- [WORK INSTRUCTIONS]:
Write out the listing, please, but only from its first line through the line containing "[85,195,98,209] []: ->", exactly as given and without pictures.
━━━━━━━━━━━━━━━━━━━━━━━━━━━━━━
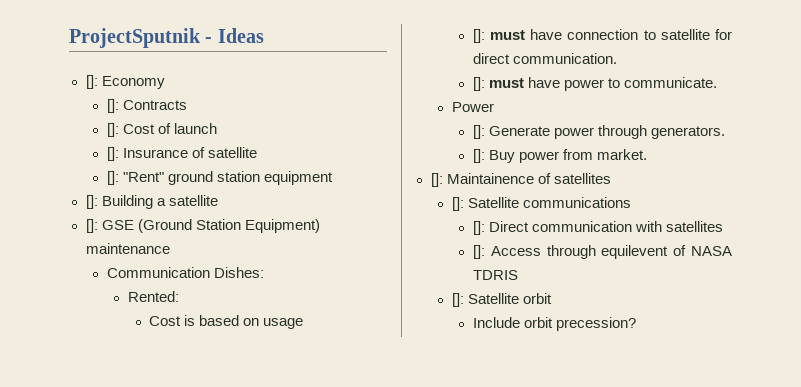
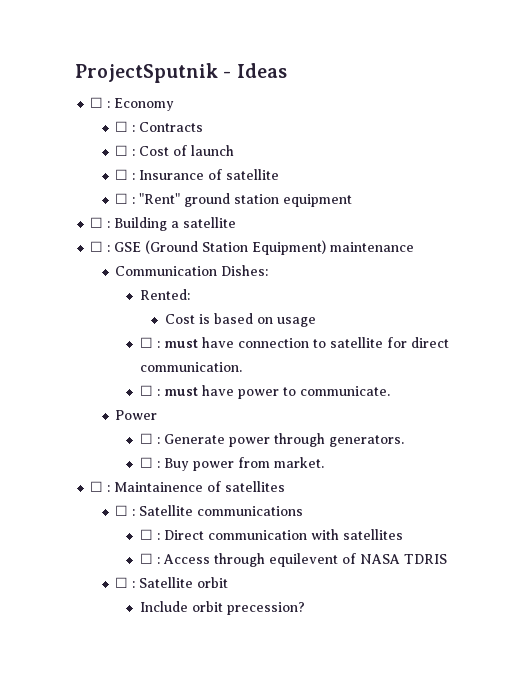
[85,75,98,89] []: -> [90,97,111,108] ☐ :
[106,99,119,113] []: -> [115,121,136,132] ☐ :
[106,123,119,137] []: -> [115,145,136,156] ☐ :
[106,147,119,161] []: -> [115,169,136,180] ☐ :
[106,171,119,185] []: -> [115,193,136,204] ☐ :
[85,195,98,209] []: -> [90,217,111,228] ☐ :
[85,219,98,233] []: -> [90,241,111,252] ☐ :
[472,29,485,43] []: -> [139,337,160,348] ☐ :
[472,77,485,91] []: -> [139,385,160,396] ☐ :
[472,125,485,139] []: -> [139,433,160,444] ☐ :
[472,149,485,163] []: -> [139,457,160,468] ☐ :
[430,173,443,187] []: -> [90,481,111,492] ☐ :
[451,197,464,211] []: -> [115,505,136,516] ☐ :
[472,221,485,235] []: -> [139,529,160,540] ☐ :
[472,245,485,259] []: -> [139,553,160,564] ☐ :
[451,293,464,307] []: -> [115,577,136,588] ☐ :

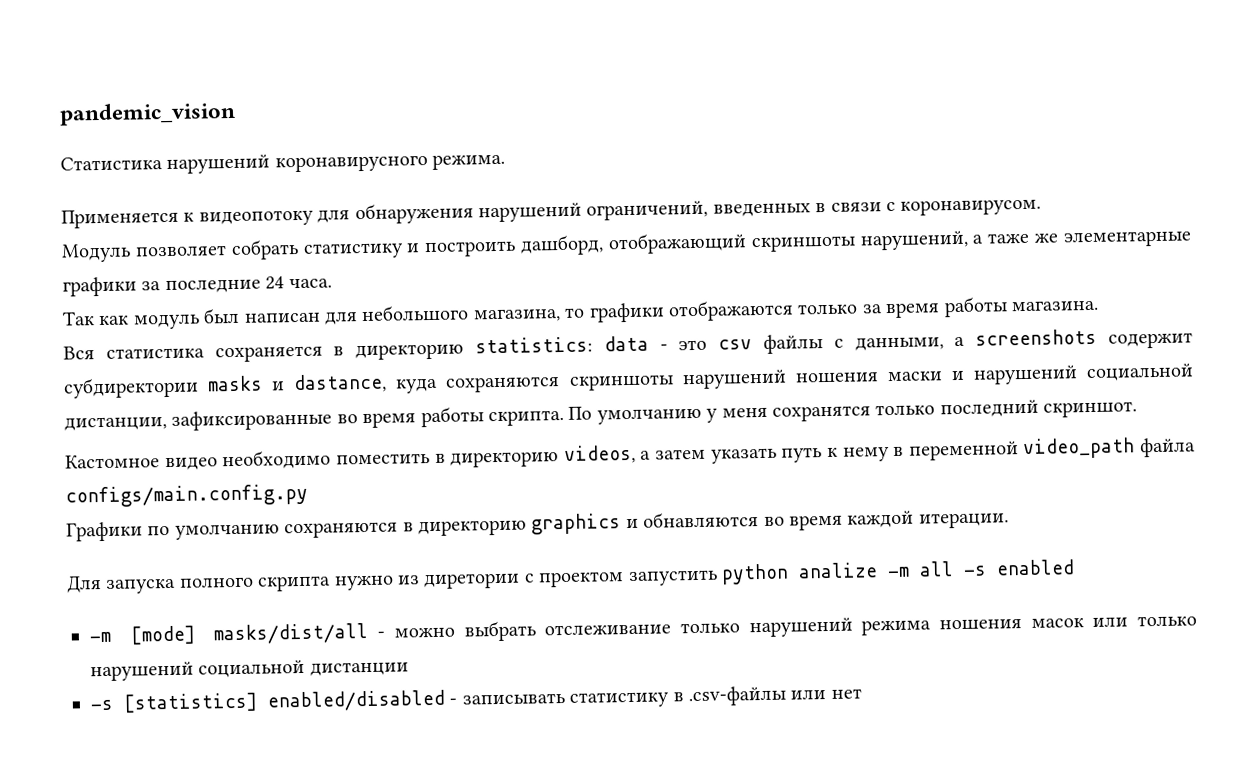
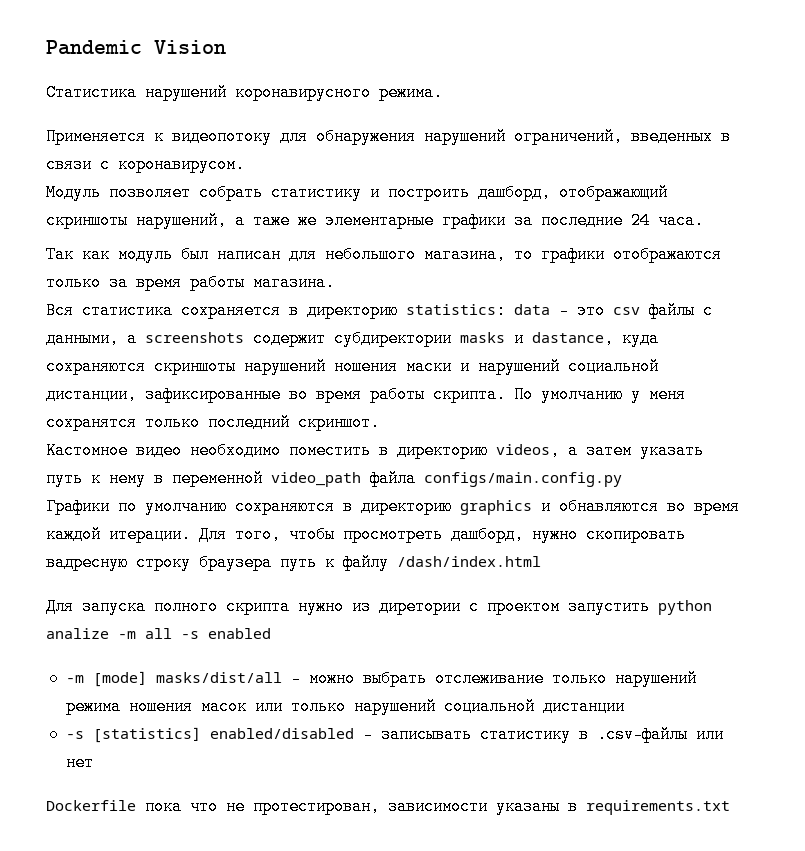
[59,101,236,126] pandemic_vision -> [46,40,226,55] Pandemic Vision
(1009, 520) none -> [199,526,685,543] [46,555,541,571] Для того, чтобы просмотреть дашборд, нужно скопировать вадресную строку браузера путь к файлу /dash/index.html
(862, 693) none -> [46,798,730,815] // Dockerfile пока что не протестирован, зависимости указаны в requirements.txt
━━━━━━━━━━━━━━━━━━━━━━━━━━━━━━
- [EXERCISE RESPONSE]:
[85,75,98,89] []: -> [90,97,111,108] ☐ :
[106,99,119,113] []: -> [115,121,136,132] ☐ :
[106,123,119,137] []: -> [115,145,136,156] ☐ :
[106,147,119,161] []: -> [115,169,136,180] ☐ :
[106,171,119,185] []: -> [115,193,136,204] ☐ :
[85,195,98,209] []: -> [90,217,111,228] ☐ :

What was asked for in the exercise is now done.